Ramona, Alex and Simon, The Real Housewives of New York
After Tamra's nudie bathtub incident on RHOC this season and Ramona's lingerie foot rub and Alex and Simon's horrifying oysters and half-naked fashion show last night, why do these shows keep making us watch these people's foreplay? It's very upsetting.
Allison, The World According to Paris
I know no one else is watching this show -- and honestly, I envy you people -- but Paris has this friend named Allison who is a "tough New Yorker," which I guess was exhibited this week when she got drunk and started screaming at Paris's poor assistant for no reason (well, camera time was the reason, but, you know), telling her to shut up, condescendingly calling her a "little girl" and further demeaning her by ordering her around like the help. And did Paris defend the kid? Nope, she just sat back and giggled while the girl cried and tried to apologize for nothing. Rich people suck.
Evelyn, Basketball Wives
I usually like Evelyn, but she threw a drink at my beloved Royce this week, which is not only Royce abuse, but booze and overpriced dress abuse as well. That is unforgivable.
Nick, Platinum Hit
After Nick's "I don't work at Goodyear, and I don't care about wheels!!!" freak-out incident this week, I'm officially fed up with his painfully transparent efforts to be the season's villain. Nick, you are disingenuous and I will not stand for it.

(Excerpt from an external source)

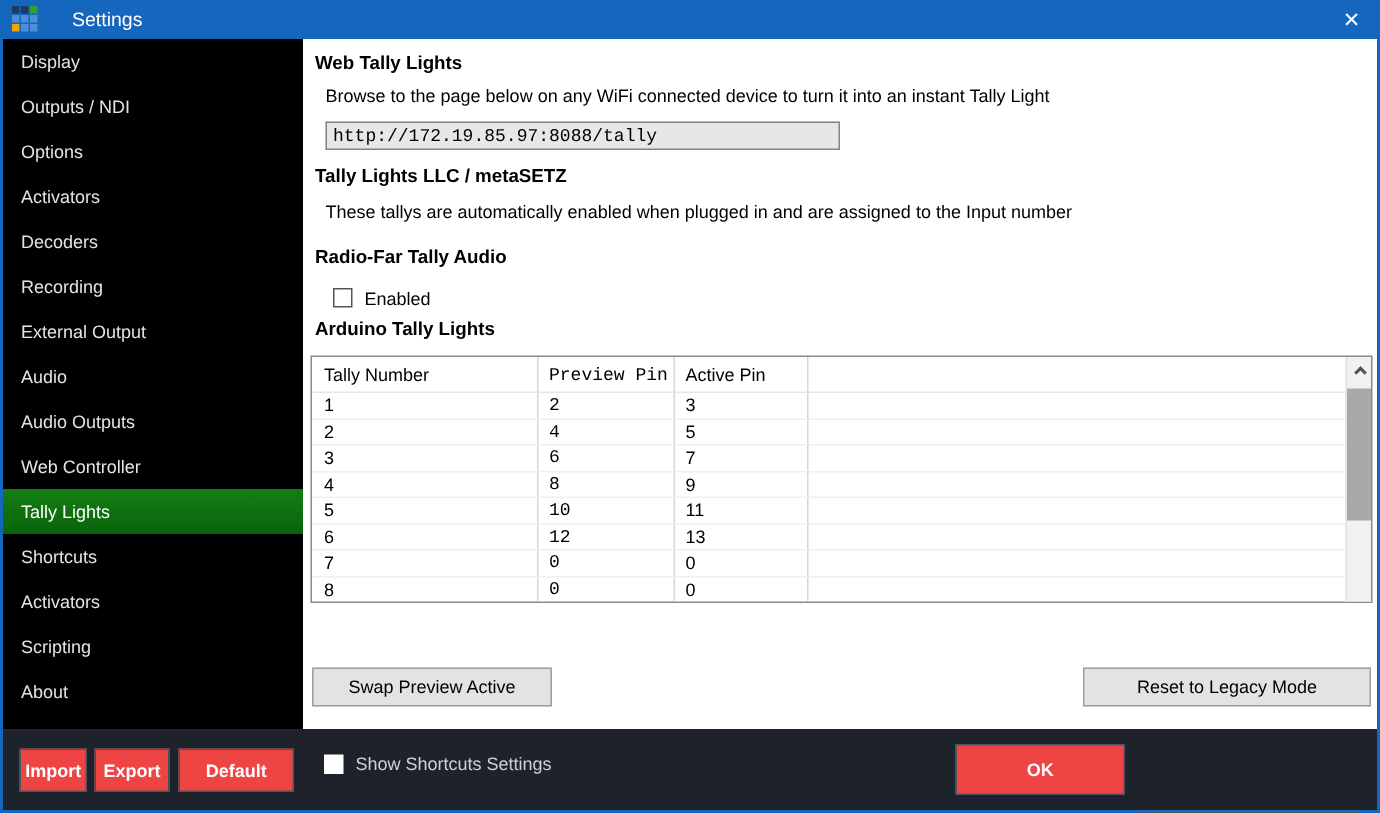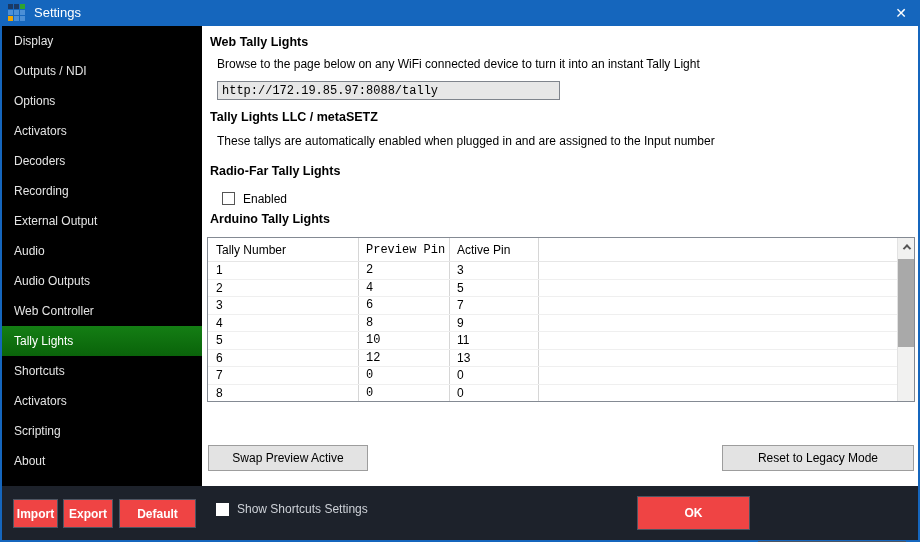"Settings" .title { left: 34px -> 48px }
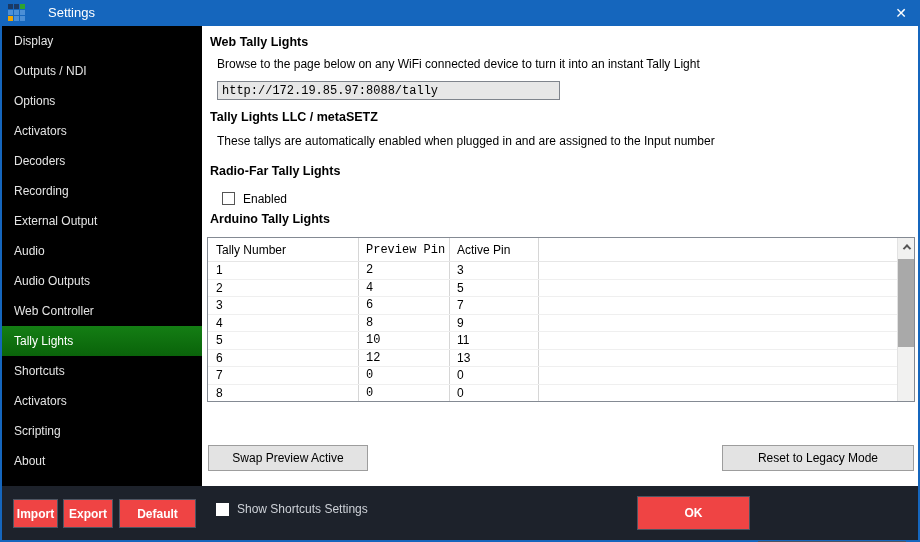"Radio-Far Tally Lights" div.h { text: Lights -> Audio }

Slade, The Real Housewives of Orange County
He isn't wrong about Tamra being a bitch who is way too invested in his personal matters. But that doesn't mean she doesn't have a point. Take a break from publicly calling the mother of your children a liar and get a damn job, you bum.
All of those frighteningly sexed-up Housewives, but particularly Simon, for apologizing to the raw oyster he was about to eat by saying, "You're dying for a good cause -- sex with Alex is fantastic." And now he owes me a new computer. Because I just barfed on mine.